- [TASK STATEMENT]: Beginning at the line containing "[161,329,241,343] content //", restate each line of the listing below word for word until the last one has been given.

- [RECORDED DATA]:
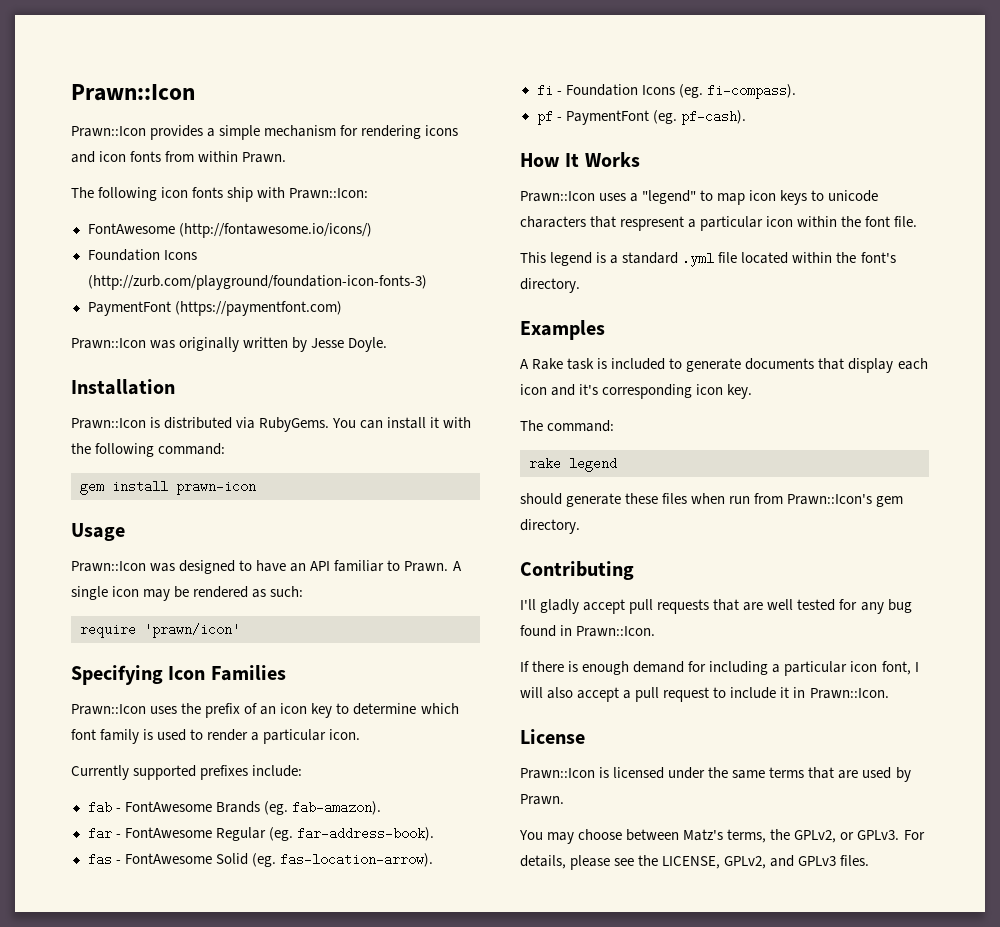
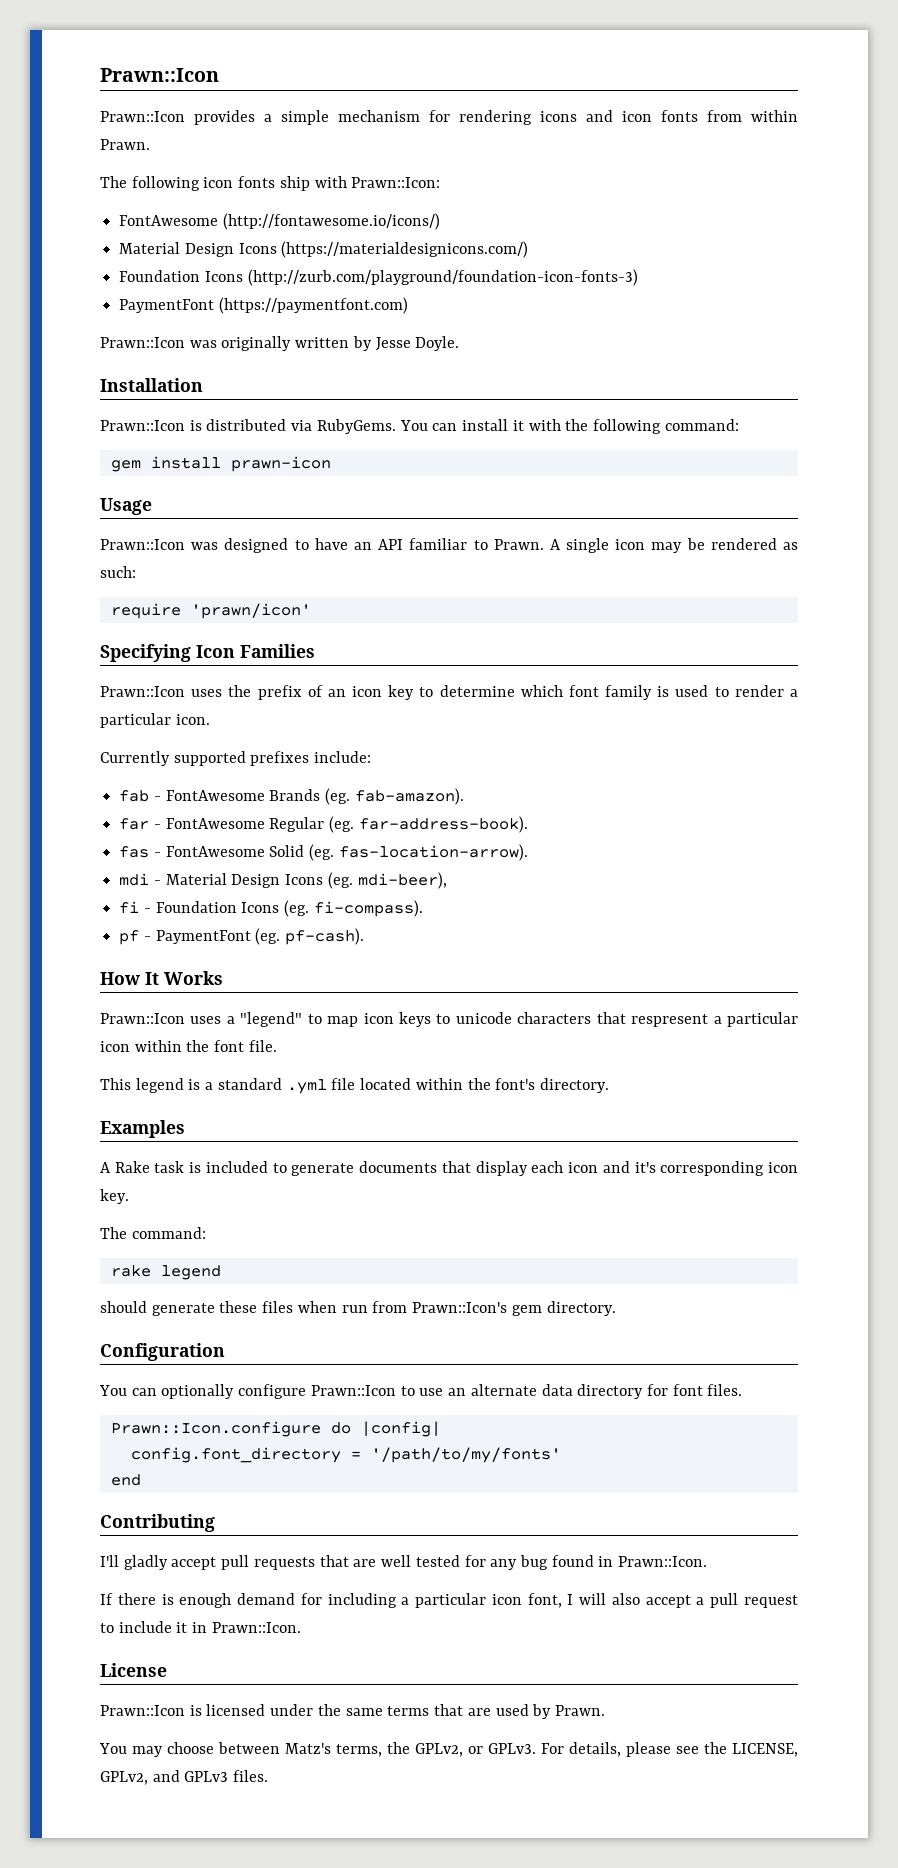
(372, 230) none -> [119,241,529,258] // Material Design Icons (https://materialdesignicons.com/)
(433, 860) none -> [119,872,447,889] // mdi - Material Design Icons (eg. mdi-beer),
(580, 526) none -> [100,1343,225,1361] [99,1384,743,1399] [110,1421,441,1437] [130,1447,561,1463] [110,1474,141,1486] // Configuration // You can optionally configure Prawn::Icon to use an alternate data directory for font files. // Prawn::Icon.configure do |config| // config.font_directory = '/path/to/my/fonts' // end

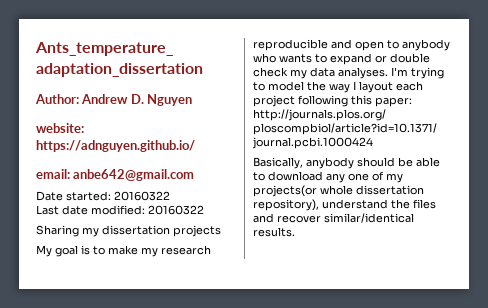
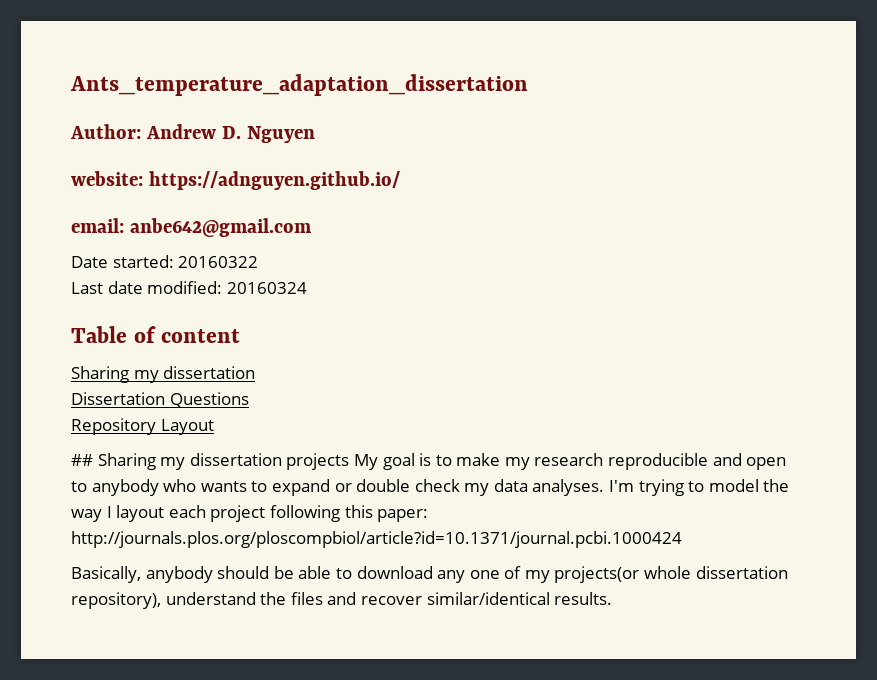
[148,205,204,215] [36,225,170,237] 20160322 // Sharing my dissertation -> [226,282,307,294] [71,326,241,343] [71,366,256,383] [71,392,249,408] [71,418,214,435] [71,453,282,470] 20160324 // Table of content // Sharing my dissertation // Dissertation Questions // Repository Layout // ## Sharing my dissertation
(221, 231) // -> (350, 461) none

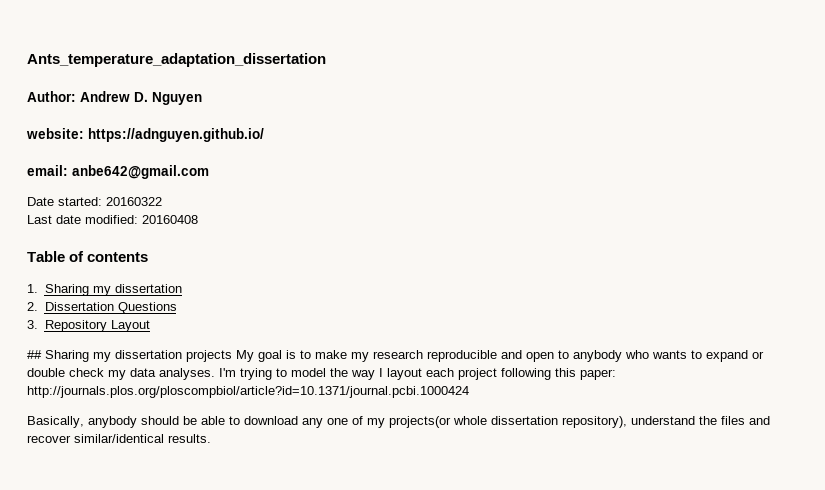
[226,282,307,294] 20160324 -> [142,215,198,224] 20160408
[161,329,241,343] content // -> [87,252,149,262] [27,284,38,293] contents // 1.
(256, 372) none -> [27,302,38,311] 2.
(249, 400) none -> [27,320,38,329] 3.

- [YOUR SOLUTION]:
[161,329,241,343] content // -> [87,252,149,262] [27,284,38,293] contents // 1.
(256, 372) none -> [27,302,38,311] 2.
(249, 400) none -> [27,320,38,329] 3.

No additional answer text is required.